/---

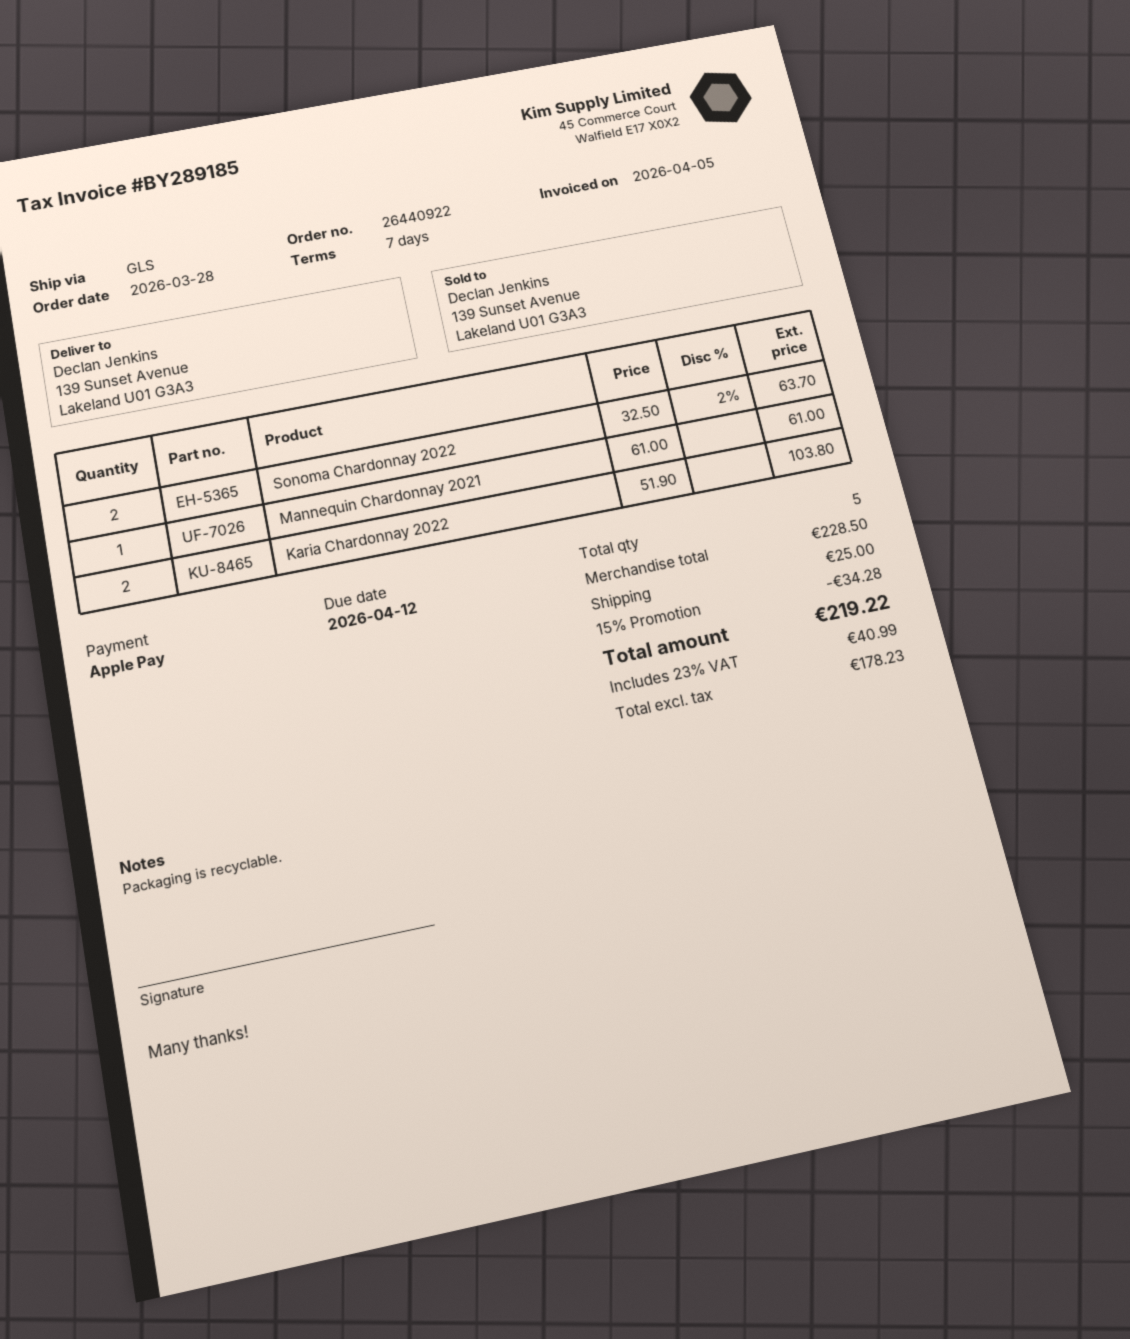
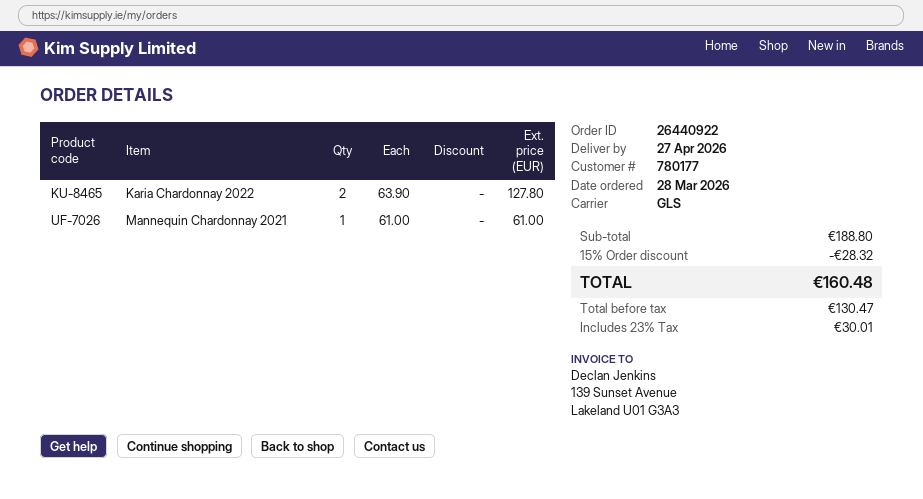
Sonoma Chardonnay 2022: 2 x 32.50 - 2% = 63.70 -> none
Karia Chardonnay 2022: 2 x 51.90 = 103.80 -> 2 x 63.90 = 127.80
subtotal: 228.50 -> 188.80
discount: 15% = 34.28 -> 15% = 28.32
shipping: 25.00 -> none
net: 178.23 -> 130.47
tax: 23% = 40.99 -> 23% = 30.01
total: 219.22 -> 160.48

\---

PROBLEM DETAILS
Beginning with the line that contains "Karia Chardonnay 2022: 2", repeat every line through the end of the records and nothing more.

TASK RESPONSE
Karia Chardonnay 2022: 2 x 51.90 = 103.80 -> 2 x 63.90 = 127.80
subtotal: 228.50 -> 188.80
discount: 15% = 34.28 -> 15% = 28.32
shipping: 25.00 -> none
net: 178.23 -> 130.47
tax: 23% = 40.99 -> 23% = 30.01
total: 219.22 -> 160.48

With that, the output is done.